• ASSIGNED TASK: In the listing below, find the line containing "reference: PRJ-4708 -> PRJ-7408" and the line containing "total: 3215.90 -> 5966.27". Repeat exactly those two lines and every line between them.
·····
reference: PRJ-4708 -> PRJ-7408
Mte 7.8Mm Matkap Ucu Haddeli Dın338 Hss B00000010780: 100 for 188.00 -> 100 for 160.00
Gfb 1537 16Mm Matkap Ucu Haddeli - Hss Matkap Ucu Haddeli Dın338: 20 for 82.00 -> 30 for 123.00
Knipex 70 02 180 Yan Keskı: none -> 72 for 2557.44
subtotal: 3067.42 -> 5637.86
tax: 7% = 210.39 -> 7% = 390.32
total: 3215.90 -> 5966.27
·····
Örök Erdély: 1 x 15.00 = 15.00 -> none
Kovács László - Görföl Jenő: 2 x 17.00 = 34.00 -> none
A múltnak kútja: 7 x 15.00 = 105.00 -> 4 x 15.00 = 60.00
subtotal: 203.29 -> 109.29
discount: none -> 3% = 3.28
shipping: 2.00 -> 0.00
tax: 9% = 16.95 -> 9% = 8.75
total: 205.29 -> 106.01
·····
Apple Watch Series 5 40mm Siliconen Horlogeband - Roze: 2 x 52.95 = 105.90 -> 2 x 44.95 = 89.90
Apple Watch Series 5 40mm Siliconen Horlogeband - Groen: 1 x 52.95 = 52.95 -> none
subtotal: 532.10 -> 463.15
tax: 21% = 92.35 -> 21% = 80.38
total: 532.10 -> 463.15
·····
• ANSWER TO THE EXERCISE:
reference: PRJ-4708 -> PRJ-7408
Mte 7.8Mm Matkap Ucu Haddeli Dın338 Hss B00000010780: 100 for 188.00 -> 100 for 160.00
Gfb 1537 16Mm Matkap Ucu Haddeli - Hss Matkap Ucu Haddeli Dın338: 20 for 82.00 -> 30 for 123.00
Knipex 70 02 180 Yan Keskı: none -> 72 for 2557.44
subtotal: 3067.42 -> 5637.86
tax: 7% = 210.39 -> 7% = 390.32
total: 3215.90 -> 5966.27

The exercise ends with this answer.